Categorie: F woorden
-
Frygië
Een provincie in Klein-Azië, waarin de in het n.t. genoemde steden Laodicea en Kolosse gelegen waren (Hand. 16:6; 18:23)
-
Fundament
Stadsmuren, huizen, de tempel worden op stenen funderingen gebouwd (Jer. 51:26; Ezra 3:6; Mi. 1:6; Openb. 21:14). Een huis moet op de rotsgrond, niet op zandgrond gefundeerd worden (Luc. 6:48). De aarde is als een paalwoning ‘gegrond’ op pilaren die in de onderaardse wereldoceaan rusten, volgens het oude wereldbeeld (Ps. 24:2; 104:5). In 1 Kon. 16:34 wordt herinnerd aan een oud gebruik, nl. om bij de fundering van een stad of huis een bouwoffer te brengen. Paulus spreekt van het fundament van het huis van God, de gemeente. Dat is de verkondiging van Jezus de Christus (Rom. 15:20; 1 Kor. 3:10; vgl. Hebr. 6:1) ofwel: Hijzelf (1 Kor. 3:11). Op dit fundament kan het huis gebouwd worden door zijn dienaren, met verschillend materiaal (vs. 12). Het nieuwe Jeruzalem is een stad met fundamenten d.w.z. onverwoestbaar en onvergankelijk (Hebr. 11:10).
-
Fakkel
Een stuk hout in olie en pek gedrenkt, gebruikt als lichtdragende toorts (Richt. 7:16; Joh. 18:3) of als ‘vlammenwerper’ in de strijd (Richt. 15:4 v; Nah. 2:4). In visioenen worden hemelse wezens of geesten gezien als brandende fakkels (Gen. 15:17; Ez. 1:13; Openb. 4:5). De uitdrukking ‘branden als een fakkel’ komt reeds in de bijbel voor (Openb. 8:10).
-
Familie
Letterlijk in het Hebreeuws: huis van een vader, de bloedverwanten van de vader, en allen die door een gemeenschappelijke behuizing met elkaar verbonden zijn: zoons, schoondochters, kleinkinderen, knechtem, weduwen, wezen (Gen. 7:1,7; 46:5-8). De familie is een onderdeel van een geslacht, de clan of sippe (Gen. 24:38; Num. 1:20; Jozua 7:14). De familie is naar buiten een sterke eenheid, met gemeenschappelijke rechten en plichten (Jes. 22:24), die als een collectieve persoon gelijk behandeld wordt (Joz. 2:12; 6:25; 1 Sam. 2:33; 22:16).
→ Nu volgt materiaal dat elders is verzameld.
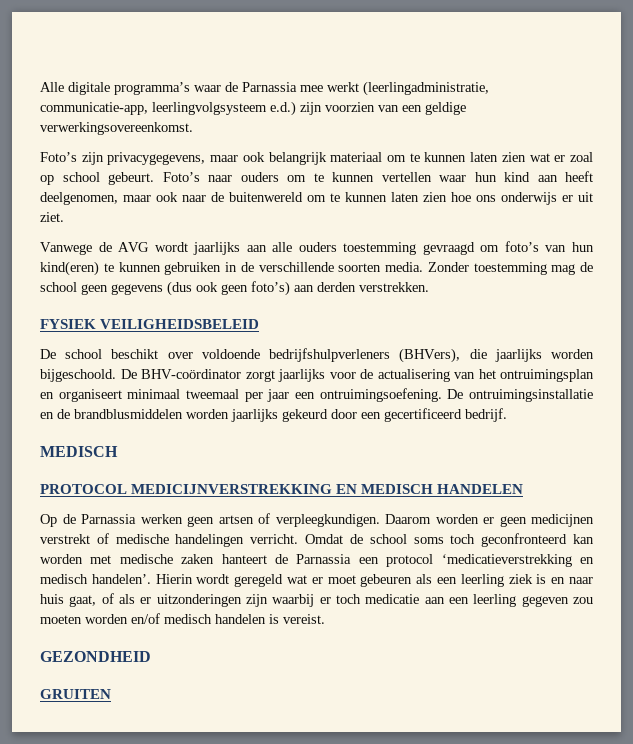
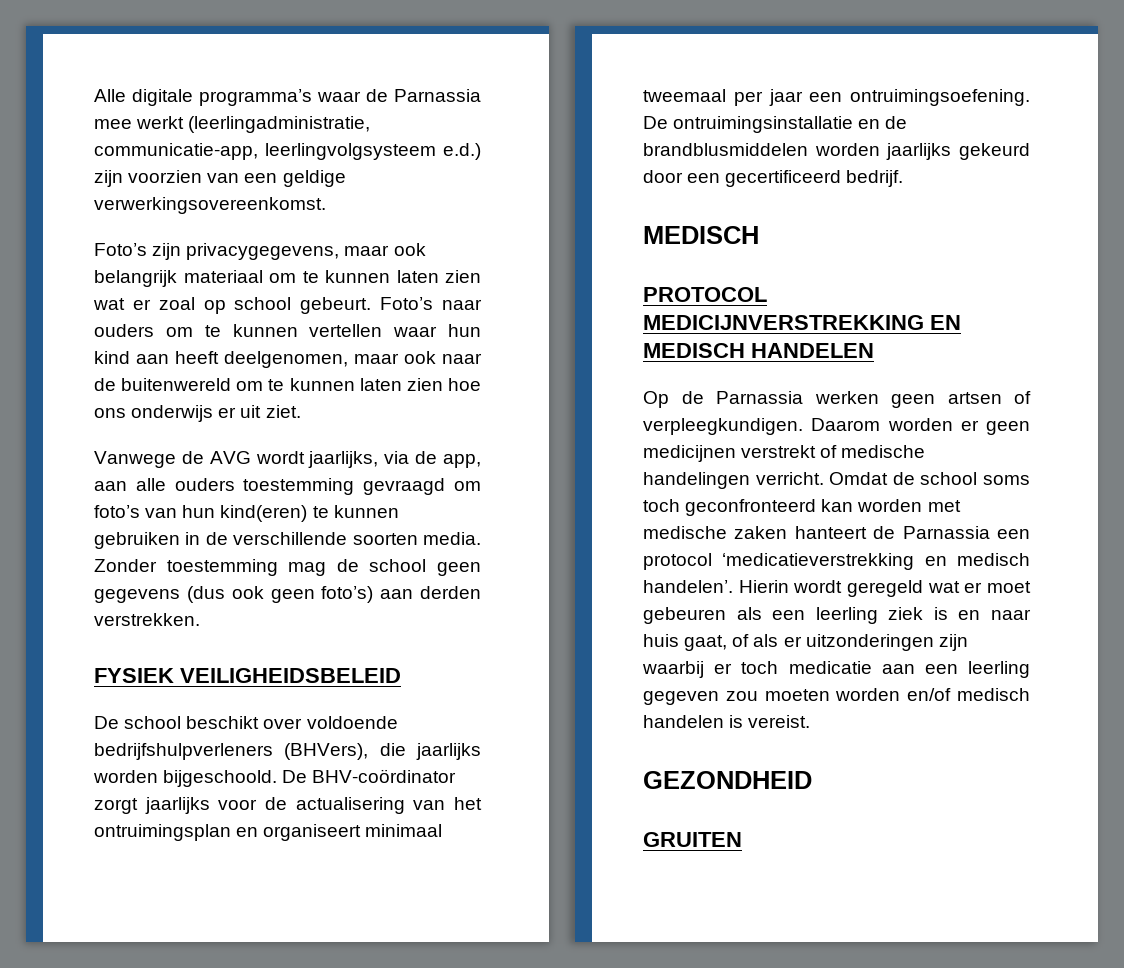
- Vanwege de AVG wordt jaarlijks aan alle ouders toestemming gevraagd om foto’s van hun kind(eren) te kunnen gebruiken in de verschillende soorten media.
+ Vanwege de AVG wordt jaarlijks, via de app, aan alle ouders toestemming gevraagd om foto’s van hun kind(eren) te kunnen gebruiken in de verschillende soorten media.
De leider van de familie, die deze ook vertegenwoordigt, is het familiehoofd. (Num. 1:4, 44; Ezra 10:16; Neh. 8:14).
-
Farao
Paleis (Egyptisch), de vorst van Egypte, een titel (2 Kon. 23:29; Jer. 44:30) die ook wel een naam wordt (Ex. 6:11; vgl. koning Faroek).
-
Farizeeër
Afgescheidene, aanhanger van een godsdienstige groepering, daterend uit de 2e eeuw voor Christus die gekenmerkt werd door grote wetsgetrouwheid (Hand. 26:5). Zij pasten de geschreven, maar ook de ongeschreven wet, die in de ontwikkeling van de geschiedenis telkens om nieuwe beslissingen en regels vroeg, streng toe (Matt. 9:14; 15:1 w; 23; Luc. 7:39; Fil. 3:5). Zij onderscheidden zich van de Sadduceeën, waartoe vooral priesters en aanzienlijken behoorden (Matt. 16:5; Hand. 5:17). Met name genoemde farizeeërs zijn Simon (Luc. 7:40), Nikodemus (Joh. 3:1) en Gamaliël (Hand. 5:34). Ook Paulus behoorde tot hen (Hand. 23:6; Fil. 3:5).